What you need to do » How many lines in the data hold the string "total"? State the number alone.

━━━━━ Task inputs

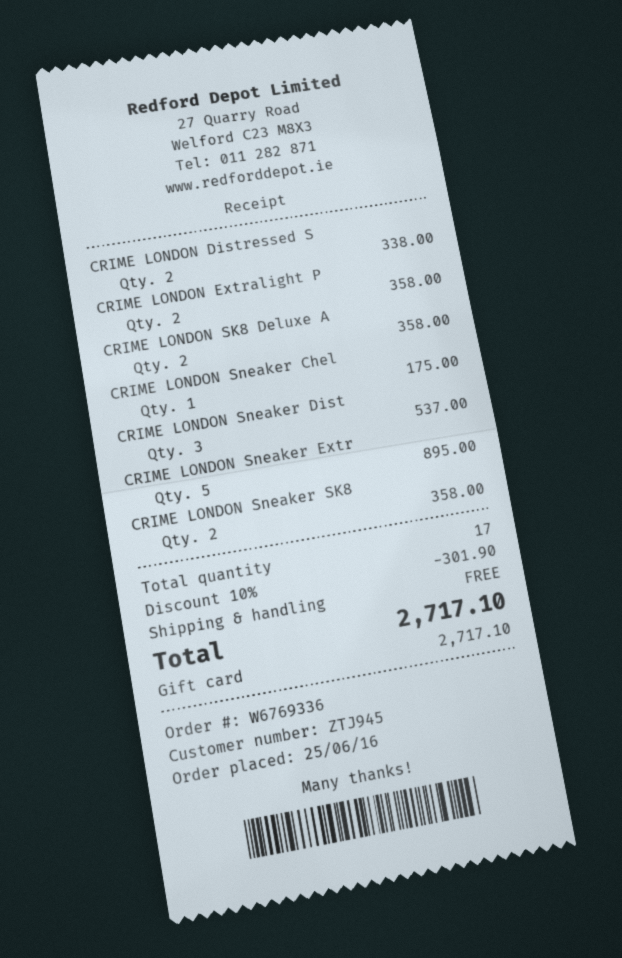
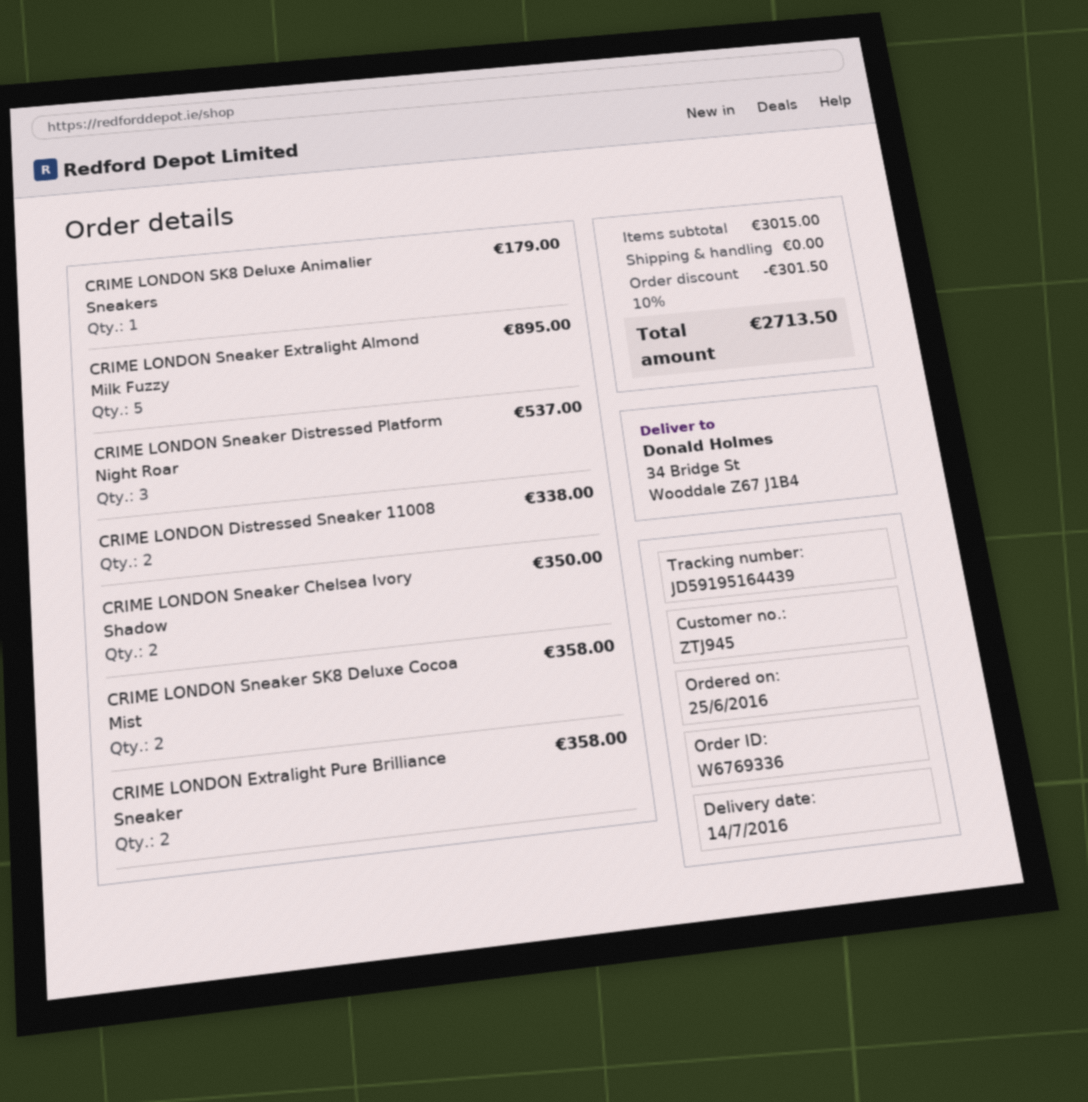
CRIME LONDON SK8 Deluxe A: 2 for 358.00 -> 1 for 179.00
CRIME LONDON Sneaker Chel: 1 for 175.00 -> 2 for 350.00
discount: 10% = 301.90 -> 10% = 301.50
total: 2717.10 -> 2713.50

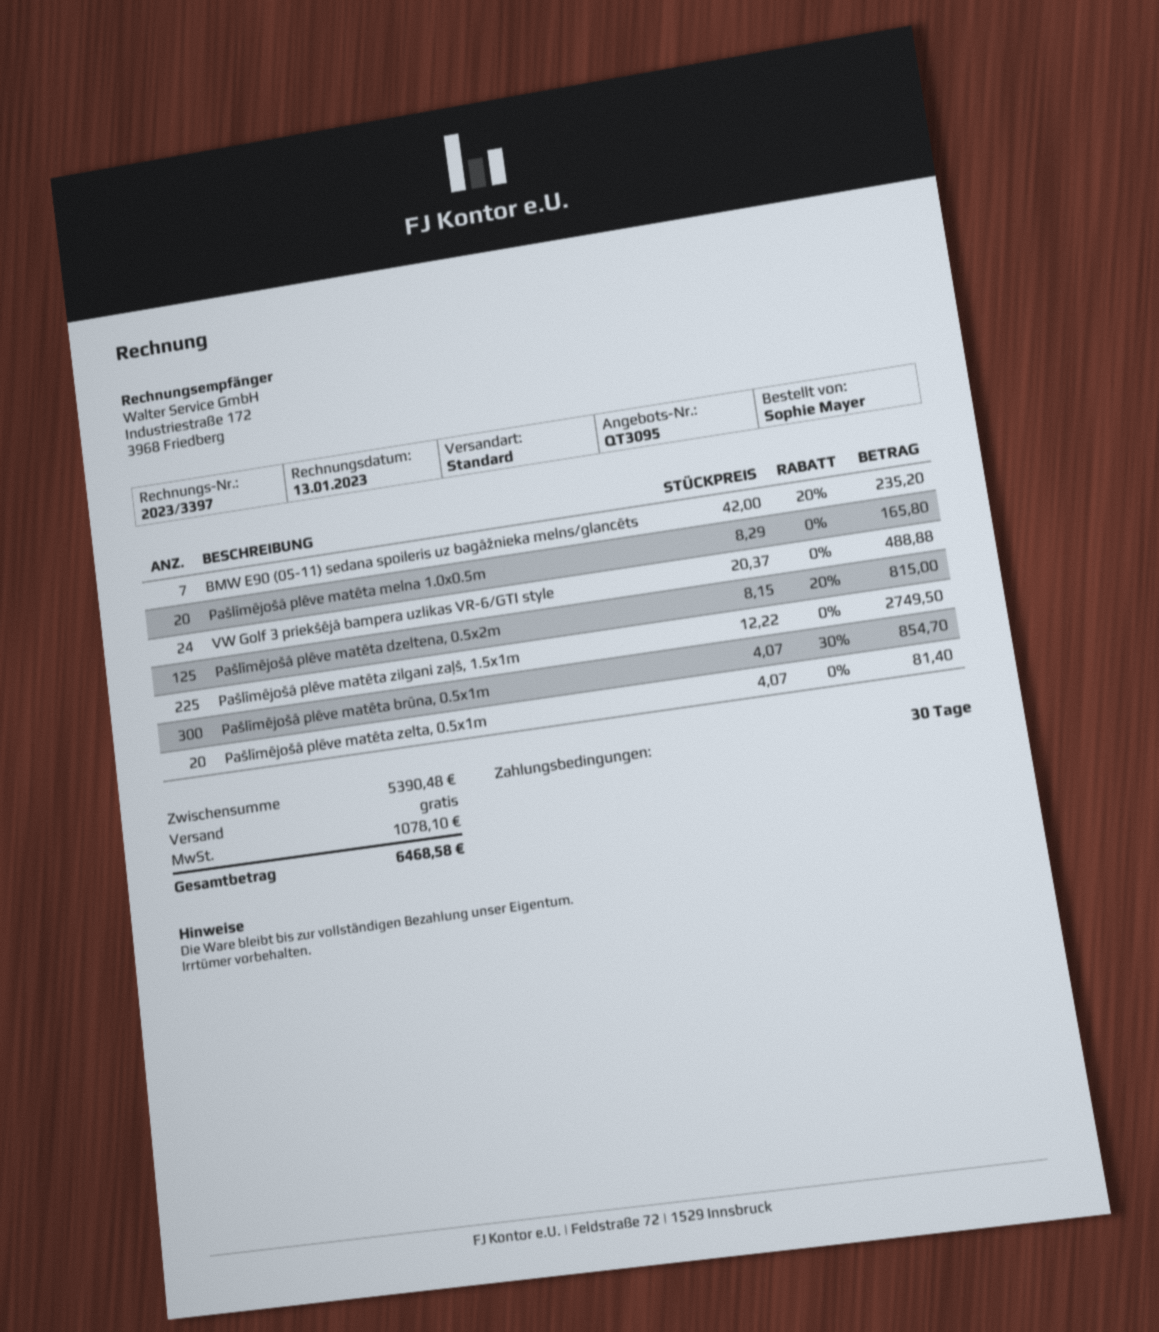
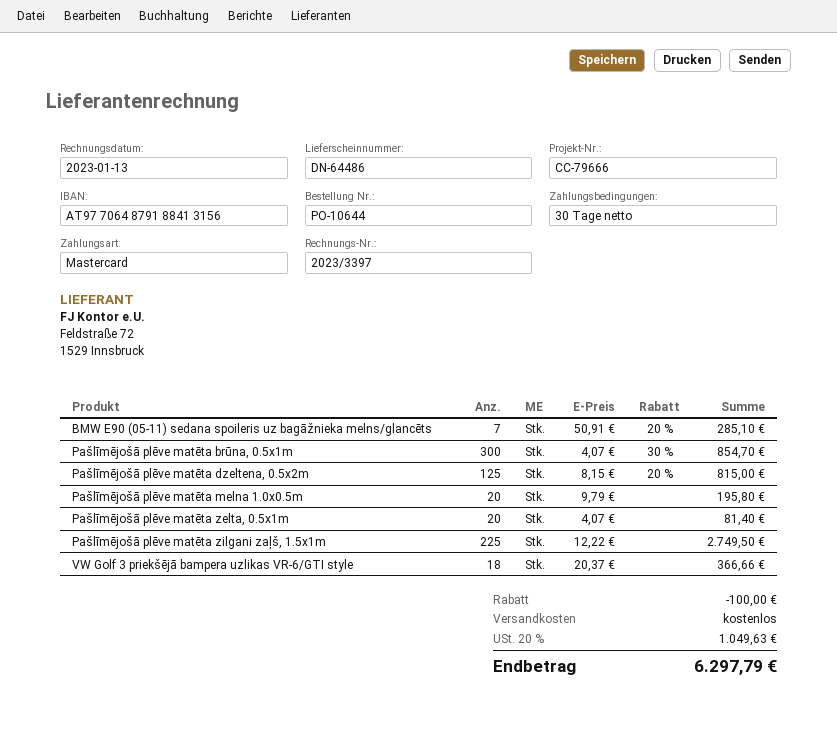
BMW E90 (05-11) sedana spoileris uz bagāžnieka melns/glancēts: 7 x 42.00 - 20% = 235.20 -> 7 x 50.91 - 20% = 285.10
Pašlīmējošā plēve matēta melna 1.0x0.5m: 20 x 8.29 = 165.80 -> 20 x 9.79 = 195.80
VW Golf 3 priekšējā bampera uzlikas VR-6/GTI style: 24 x 20.37 = 488.88 -> 18 x 20.37 = 366.66
discount: none -> 100.00
tax: 1078.10 -> 1049.63
total: 6468.58 -> 6297.79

━━━━━━━━━━

Reply to the exercise » 2